**Data shown:**
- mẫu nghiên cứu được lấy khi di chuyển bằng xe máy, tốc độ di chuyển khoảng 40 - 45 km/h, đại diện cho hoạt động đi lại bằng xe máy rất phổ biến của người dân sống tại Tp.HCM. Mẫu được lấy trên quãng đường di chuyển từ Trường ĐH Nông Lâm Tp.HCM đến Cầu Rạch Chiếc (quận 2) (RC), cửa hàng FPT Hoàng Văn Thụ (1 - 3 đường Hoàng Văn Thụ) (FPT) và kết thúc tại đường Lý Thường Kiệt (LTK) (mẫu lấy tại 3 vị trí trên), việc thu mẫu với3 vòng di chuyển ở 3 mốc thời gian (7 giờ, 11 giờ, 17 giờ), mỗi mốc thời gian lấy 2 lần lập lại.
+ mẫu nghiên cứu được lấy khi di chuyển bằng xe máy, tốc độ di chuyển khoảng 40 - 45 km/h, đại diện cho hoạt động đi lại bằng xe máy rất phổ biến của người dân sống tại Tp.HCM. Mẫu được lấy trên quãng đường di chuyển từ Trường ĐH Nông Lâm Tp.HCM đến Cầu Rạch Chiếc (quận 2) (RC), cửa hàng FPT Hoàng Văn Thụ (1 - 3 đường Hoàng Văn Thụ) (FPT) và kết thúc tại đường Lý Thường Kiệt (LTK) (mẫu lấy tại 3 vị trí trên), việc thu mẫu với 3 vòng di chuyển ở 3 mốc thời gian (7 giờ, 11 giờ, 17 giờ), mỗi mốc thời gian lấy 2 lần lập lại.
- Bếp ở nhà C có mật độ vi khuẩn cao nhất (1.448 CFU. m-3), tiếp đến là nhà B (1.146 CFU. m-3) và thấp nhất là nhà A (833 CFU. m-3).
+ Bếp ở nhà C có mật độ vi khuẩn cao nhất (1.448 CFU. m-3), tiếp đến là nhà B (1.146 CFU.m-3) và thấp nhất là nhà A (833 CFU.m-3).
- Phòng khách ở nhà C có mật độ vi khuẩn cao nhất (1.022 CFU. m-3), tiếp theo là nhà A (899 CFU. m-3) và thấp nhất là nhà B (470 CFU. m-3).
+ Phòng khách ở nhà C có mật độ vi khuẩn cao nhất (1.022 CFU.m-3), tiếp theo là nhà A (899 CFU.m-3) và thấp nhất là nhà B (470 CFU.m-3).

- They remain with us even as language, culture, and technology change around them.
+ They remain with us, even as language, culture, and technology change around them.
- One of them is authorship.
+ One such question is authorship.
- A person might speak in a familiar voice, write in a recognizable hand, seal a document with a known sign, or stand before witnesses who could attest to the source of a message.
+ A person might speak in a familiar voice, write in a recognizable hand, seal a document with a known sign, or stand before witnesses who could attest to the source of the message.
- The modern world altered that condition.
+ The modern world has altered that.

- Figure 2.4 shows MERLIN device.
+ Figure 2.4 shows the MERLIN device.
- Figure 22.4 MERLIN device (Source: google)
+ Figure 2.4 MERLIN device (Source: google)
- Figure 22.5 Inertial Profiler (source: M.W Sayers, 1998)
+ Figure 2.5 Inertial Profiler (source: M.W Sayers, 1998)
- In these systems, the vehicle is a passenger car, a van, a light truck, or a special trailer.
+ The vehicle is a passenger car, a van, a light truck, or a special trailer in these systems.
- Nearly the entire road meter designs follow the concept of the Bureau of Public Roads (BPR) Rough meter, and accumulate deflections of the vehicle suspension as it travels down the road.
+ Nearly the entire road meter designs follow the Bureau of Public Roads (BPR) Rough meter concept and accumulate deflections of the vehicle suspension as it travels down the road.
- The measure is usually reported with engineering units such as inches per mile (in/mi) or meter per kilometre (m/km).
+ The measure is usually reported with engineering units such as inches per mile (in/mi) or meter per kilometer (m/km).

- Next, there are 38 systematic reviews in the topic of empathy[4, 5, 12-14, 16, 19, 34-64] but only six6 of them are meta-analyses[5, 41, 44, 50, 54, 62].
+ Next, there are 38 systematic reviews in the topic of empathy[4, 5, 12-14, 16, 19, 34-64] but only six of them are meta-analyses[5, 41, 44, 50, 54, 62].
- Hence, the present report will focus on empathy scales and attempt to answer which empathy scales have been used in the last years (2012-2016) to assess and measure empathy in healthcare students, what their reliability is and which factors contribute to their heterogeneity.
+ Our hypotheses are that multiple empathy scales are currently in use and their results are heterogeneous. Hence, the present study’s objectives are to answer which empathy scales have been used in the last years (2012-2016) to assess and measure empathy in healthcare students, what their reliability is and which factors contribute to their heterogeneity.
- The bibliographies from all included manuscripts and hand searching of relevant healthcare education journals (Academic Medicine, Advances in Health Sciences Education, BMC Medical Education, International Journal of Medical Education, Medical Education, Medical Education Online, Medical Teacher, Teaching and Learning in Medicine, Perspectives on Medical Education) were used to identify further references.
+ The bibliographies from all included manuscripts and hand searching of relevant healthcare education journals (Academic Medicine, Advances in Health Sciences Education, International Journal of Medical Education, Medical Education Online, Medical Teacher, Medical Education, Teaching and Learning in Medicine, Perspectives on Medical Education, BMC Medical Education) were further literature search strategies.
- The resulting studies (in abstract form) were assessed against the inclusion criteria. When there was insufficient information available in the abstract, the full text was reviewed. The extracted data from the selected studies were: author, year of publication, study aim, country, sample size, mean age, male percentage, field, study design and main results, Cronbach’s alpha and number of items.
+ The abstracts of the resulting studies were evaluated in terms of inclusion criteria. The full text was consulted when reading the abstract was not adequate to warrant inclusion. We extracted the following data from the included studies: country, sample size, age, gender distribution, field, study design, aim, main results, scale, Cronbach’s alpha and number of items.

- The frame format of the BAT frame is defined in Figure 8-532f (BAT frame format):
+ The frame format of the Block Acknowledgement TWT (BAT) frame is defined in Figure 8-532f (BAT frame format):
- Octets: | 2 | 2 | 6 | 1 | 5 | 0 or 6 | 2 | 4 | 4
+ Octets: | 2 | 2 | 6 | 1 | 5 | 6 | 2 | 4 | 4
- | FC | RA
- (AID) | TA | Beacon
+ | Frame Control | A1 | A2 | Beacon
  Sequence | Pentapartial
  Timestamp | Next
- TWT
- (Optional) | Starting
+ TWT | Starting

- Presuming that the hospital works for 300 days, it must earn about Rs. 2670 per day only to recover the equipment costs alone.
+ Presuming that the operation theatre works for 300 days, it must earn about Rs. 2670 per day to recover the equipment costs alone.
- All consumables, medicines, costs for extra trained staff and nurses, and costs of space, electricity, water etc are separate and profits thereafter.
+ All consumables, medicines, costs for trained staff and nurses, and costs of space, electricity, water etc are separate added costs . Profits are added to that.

**Task:**
Using only the entries above, output the line with "A (833 CFU.m-3).", the line with "- One of them is authorship.", and all lines between them, exactly as they stand.

**Answer to the problem:**
+ Bếp ở nhà C có mật độ vi khuẩn cao nhất (1.448 CFU. m-3), tiếp đến là nhà B (1.146 CFU.m-3) và thấp nhất là nhà A (833 CFU.m-3).
- Phòng khách ở nhà C có mật độ vi khuẩn cao nhất (1.022 CFU. m-3), tiếp theo là nhà A (899 CFU. m-3) và thấp nhất là nhà B (470 CFU. m-3).
+ Phòng khách ở nhà C có mật độ vi khuẩn cao nhất (1.022 CFU.m-3), tiếp theo là nhà A (899 CFU.m-3) và thấp nhất là nhà B (470 CFU.m-3).

- They remain with us even as language, culture, and technology change around them.
+ They remain with us, even as language, culture, and technology change around them.
- One of them is authorship.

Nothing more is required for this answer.